Motherly Collective

When it comes to trying to help your baby reach milestones, like rolling over, sitting up, crawling and walking, the advice you get can be confusing and contradictory. Nevertheless, you’ve bought the gear, downloaded the apps and waded through countless Facebook groups attempting to learn what you can to help your baby reach these goals. You’re doing an amazing job, mama, but it’s time to clear out the noise and trust your instincts. 

In my pediatric physical therapy practice, I’ve seen so many infants come in with flat heads, head-turning preferences and awkward movement patterns. What I notice more and more is that the baby gear, unhelpful apps, and social media tips are actually a big part of the problem.
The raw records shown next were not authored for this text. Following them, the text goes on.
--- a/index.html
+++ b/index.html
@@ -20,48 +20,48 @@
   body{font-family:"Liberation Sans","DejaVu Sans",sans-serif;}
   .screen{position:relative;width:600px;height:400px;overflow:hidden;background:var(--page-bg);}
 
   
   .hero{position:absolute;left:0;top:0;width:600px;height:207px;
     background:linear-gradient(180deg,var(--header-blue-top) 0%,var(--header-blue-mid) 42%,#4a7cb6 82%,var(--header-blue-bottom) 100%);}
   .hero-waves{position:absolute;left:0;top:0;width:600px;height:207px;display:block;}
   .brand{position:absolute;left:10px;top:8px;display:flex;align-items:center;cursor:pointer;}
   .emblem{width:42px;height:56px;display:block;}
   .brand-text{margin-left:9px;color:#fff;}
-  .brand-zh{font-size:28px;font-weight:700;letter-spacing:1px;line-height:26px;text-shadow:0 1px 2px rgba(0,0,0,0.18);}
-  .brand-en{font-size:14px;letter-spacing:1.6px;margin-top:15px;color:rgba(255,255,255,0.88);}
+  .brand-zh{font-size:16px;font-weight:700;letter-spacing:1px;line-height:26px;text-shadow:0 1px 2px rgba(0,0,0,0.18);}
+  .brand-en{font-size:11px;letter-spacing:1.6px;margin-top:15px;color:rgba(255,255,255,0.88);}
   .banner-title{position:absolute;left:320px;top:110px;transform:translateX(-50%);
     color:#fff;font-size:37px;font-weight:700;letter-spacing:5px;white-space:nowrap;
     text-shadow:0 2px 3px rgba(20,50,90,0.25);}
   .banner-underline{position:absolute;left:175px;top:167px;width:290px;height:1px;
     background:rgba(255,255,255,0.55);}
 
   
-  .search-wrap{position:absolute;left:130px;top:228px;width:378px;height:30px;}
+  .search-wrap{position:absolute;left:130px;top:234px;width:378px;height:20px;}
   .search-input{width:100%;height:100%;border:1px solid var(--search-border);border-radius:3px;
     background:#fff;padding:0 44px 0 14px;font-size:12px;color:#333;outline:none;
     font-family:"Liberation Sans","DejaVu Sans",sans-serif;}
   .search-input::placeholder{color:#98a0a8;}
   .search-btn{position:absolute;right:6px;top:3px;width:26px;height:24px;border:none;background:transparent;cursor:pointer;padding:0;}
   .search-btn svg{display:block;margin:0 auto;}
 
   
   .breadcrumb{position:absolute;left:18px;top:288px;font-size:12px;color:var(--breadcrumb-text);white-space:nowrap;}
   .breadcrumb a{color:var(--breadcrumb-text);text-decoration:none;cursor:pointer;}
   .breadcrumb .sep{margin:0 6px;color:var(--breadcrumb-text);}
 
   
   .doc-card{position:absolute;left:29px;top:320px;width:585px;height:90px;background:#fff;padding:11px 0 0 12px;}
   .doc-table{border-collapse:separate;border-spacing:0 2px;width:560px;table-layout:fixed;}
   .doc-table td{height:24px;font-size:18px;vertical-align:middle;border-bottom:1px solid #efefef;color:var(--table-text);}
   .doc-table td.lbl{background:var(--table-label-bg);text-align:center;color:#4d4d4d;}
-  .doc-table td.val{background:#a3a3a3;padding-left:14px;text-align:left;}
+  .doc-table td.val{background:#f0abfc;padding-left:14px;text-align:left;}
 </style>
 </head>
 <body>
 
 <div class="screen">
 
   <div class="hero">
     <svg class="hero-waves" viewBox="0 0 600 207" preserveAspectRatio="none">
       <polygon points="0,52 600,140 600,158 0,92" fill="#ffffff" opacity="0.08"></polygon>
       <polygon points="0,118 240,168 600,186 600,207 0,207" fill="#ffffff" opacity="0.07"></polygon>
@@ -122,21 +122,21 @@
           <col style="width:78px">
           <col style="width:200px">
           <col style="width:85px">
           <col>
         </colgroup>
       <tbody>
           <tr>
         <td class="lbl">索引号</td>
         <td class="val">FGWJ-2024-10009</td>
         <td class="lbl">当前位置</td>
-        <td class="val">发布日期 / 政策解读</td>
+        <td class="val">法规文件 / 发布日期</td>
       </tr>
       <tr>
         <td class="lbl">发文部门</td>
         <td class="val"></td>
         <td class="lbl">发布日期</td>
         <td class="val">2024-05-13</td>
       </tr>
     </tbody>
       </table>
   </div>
As a solution, I’ll share five simple tips to help your baby thrive when it comes to movement milestones—and they’re all about going back to basics. Here are the new habits I recommend to support your little one’s healthy development and growth. 

5 tips on how to help baby reach milestones

1. Use baby gear sparingly 

I’m going to be blunt: None of it is beneficial. The swings, bouncers, standers, jumpers…  they exist to help you, not your baby. And I totally get it—when you have to cook or take a shower, do what you have to do! But when possible, choose flat surfaces like the floor or a Pack ‘n’ Play instead (the bathroom rug is a great option for pee breaks). 

Vary your baby’s position when you place them down for a few minutes, such as on their back, on their side, and on their tummy. Babywearing is also a great alternative that helps to promote head and trunk control while leaving you hands-free. 

2. Show your baby how 

Think about it like this: Your baby doesn’t even know that rolling exists, much less how to do it. Try physically rolling your baby over when moving them from back to belly or vice versa  (rather than picking them up and placing them back down). 

Same goes for physically lifting their arm up to reach, stepping their foot out to cruise, and everything in between. When your little one is ready for that next skill, take them through it a few times and watch how quickly they  catch on.

3. Pay attention to symmetry 

When your baby achieves a new milestone (congrats!), try to observe if they are doing it on both the right and the left sides. If you notice a strong preference for one side, there is a reason for it (and it’s not that they just like that side better). Purposefully position toys in the opposite direction to encourage symmetry. 

This will help to optimize brain development, coordination, balance and stability. If the asymmetry doesn’t improve after a few weeks, consult a pediatric physical therapist to learn exactly what’s going on and how to best help your little one. These asymmetries don’t typically go away on their own.  

4. Trust your gut

The second your baby was born, you were gifted super-human instincts. If something is concerning you but you keep hearing advice like “just wait and see” or “they’ll do it when  they’re ready”, trust yourself. Keep looking for answers and advocating for your baby. 

If it turns out to be nothing, you’ll feel so much better once you know. And if it turns out to be a sign of something bigger, you’ll be glad you caught it sooner rather than later so it can be more easily addressed. 

5. Don’t be afraid to ask for help 

If your baby is having a difficult time with something, don’t be embarrassed to seek the help  of a physical therapist, occupational therapist, speech therapist or any other qualified  practitioner. Pediatricians are not typically trained in the specifics of gross motor milestones, and requesting more help simply shows that you want what’s best for your baby. 

A note on reaching developmental milestones 

There is a wide range of what is considered “normal” when it comes to infant development. But mentalities such as “my baby will do it when they are ready” may be somewhat limiting. Each skill is linked with the development of your baby’s brain, nervous system, sensory system, coordination, and even the regulation of emotions and attention. Speak with a pediatric physical therapist to make sure you’re aware of how your baby is doing with developmental milestones and to see what you can do as a parent to help them reach these important goals.